## What the task requires
Give again, unaltered, the lines of the listing below that run from the line having "subtotal: 152.20 -> 115.30" through the line having "shipping: none -> 36.90".

## Data section
◆ ◆ ◆ ◆ ◆

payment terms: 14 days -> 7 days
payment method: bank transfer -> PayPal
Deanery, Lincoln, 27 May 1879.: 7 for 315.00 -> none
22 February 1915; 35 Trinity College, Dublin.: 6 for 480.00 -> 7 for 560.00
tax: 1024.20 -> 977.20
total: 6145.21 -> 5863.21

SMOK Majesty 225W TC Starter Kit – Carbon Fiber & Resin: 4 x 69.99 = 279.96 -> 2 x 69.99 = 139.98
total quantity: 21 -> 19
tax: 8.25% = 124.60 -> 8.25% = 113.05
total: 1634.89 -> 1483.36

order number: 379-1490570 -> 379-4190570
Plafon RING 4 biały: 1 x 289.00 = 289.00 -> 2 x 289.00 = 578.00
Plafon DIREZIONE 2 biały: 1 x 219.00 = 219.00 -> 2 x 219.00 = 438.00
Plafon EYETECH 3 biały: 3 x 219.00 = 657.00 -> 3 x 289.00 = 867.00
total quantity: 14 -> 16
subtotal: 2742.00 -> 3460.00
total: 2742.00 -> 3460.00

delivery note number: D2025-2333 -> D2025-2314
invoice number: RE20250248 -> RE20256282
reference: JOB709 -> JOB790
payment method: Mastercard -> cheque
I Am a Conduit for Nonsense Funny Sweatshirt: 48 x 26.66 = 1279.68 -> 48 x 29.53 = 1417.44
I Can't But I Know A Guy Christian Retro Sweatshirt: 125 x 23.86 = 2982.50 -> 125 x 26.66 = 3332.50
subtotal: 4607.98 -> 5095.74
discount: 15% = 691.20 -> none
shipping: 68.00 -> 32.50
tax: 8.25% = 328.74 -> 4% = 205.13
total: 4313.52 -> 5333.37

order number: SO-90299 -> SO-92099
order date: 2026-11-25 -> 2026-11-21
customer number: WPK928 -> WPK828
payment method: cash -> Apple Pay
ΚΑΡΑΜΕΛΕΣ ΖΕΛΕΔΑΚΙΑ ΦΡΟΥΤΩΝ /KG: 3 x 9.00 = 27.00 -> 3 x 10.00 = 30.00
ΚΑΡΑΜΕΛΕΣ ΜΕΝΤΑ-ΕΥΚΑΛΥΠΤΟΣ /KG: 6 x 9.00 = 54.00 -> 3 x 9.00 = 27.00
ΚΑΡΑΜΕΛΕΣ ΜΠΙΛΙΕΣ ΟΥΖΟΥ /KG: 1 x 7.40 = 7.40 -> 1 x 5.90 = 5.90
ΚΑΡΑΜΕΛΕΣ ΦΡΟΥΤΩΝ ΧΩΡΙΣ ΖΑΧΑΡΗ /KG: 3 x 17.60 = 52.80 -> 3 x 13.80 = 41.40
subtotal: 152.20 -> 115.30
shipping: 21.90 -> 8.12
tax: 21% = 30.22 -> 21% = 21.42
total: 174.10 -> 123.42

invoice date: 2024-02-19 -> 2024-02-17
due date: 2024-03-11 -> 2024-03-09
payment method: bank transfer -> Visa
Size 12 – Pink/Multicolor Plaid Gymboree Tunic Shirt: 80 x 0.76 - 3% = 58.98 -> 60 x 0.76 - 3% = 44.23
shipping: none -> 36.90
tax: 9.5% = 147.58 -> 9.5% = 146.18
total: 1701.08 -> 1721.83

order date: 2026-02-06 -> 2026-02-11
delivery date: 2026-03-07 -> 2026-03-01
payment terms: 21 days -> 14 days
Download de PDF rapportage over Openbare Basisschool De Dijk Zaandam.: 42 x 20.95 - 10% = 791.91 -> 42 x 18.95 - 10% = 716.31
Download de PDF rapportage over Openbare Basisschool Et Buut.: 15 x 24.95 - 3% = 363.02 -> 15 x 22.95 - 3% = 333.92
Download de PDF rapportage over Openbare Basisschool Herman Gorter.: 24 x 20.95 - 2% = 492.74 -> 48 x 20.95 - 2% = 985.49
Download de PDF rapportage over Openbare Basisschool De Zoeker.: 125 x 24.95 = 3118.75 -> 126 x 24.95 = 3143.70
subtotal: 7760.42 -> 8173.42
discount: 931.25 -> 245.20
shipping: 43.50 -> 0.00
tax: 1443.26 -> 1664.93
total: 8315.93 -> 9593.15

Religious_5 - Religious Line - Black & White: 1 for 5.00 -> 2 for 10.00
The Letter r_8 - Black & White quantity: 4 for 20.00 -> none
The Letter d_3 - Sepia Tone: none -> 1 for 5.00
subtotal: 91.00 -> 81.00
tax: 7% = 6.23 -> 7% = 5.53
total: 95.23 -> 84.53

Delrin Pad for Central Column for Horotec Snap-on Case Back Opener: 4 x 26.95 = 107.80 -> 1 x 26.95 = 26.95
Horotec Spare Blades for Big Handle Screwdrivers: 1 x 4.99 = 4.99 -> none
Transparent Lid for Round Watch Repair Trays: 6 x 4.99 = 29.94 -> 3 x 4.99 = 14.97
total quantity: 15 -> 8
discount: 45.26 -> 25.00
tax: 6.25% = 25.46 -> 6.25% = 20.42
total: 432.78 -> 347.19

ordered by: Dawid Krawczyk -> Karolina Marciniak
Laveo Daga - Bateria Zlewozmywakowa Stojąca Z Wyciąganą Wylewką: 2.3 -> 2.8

◆ ◆ ◆ ◆ ◆

## Response to the task
subtotal: 152.20 -> 115.30
shipping: 21.90 -> 8.12
tax: 21% = 30.22 -> 21% = 21.42
total: 174.10 -> 123.42

invoice date: 2024-02-19 -> 2024-02-17
due date: 2024-03-11 -> 2024-03-09
payment method: bank transfer -> Visa
Size 12 – Pink/Multicolor Plaid Gymboree Tunic Shirt: 80 x 0.76 - 3% = 58.98 -> 60 x 0.76 - 3% = 44.23
shipping: none -> 36.90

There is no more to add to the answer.